Madison Smartt Bell ~ Save Me, Joe Lewis

Continuing my Summer of Bell, traversing the complete published works of Madison Smartt Bell, I just finished reading his novel, Save Me, Joe Lewis (last words of a deathrow inmate prior to his execution), which follows the criminal path of serial muggers Macrae (the lanky one, always recognizable as our author) and Charlie, with the addition of Porter and other assorted thieves and prostitutes on the lam, beginning at Port Authority Bus Terminal, running to lay low in Baltimore (Bell’s present hometown), and finally to Macrae’s family homestead outside Nashville, from which Bell hails. Pretty alarming to find Macrae running into another Bell alter ego back in TN, the hero/banjo player of his earlier farm-home-based novel, Soldier’s Joy, Thomas Laidlaw. Holy Doppleganger!

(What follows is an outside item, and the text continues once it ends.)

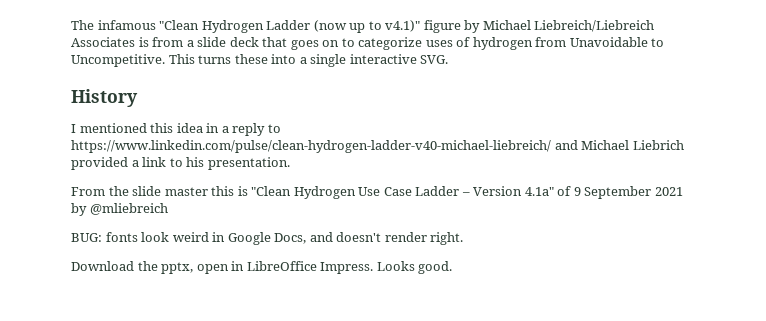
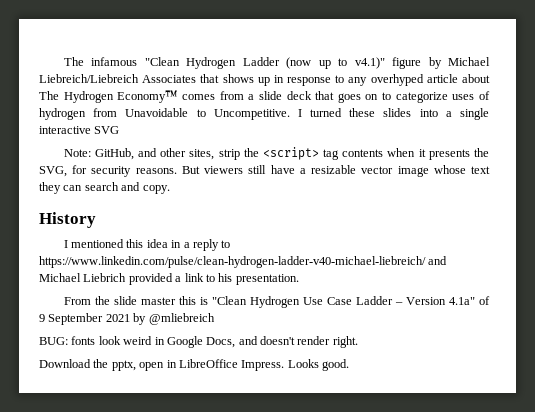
- The infamous "Clean Hydrogen Ladder (now up to v4.1)" figure by Michael Liebreich/Liebreich Associates is from a slide deck that goes on to categorize uses of hydrogen from Unavoidable to Uncompetitive.
+ The infamous "Clean Hydrogen Ladder (now up to v4.1)" figure by Michael Liebreich/Liebreich Associates that shows up in response to any overhyped article about The Hydrogen Economy™ comes from a slide deck that goes on to categorize uses of hydrogen from Unavoidable to Uncompetitive.
- This turns these into a single interactive SVG.
+ I turned these slides into a single interactive SVG
+ Note: GitHub, and other sites, strip the <script> tag contents when it presents the SVG, for security reasons. But viewers still have a resizable vector image whose text they can search and copy.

A true poet of the down-and-out, an epitome of the bedraggled, this is an iconic novel of honour among thieves. Madison Smartt Bell is unparalleled in his pacing, detail, his knowledge of when to withhold and when to reveal, and how subtly over the course of a narrative. His work is an exemplar of great writing craft.

My next foray into his work (Haruki Murakami’s new novel arrives tomorrow; I’ll need to drop everything for that) will be his epic historical trilogy about the Haitian Revolution commencing with All Souls Rising.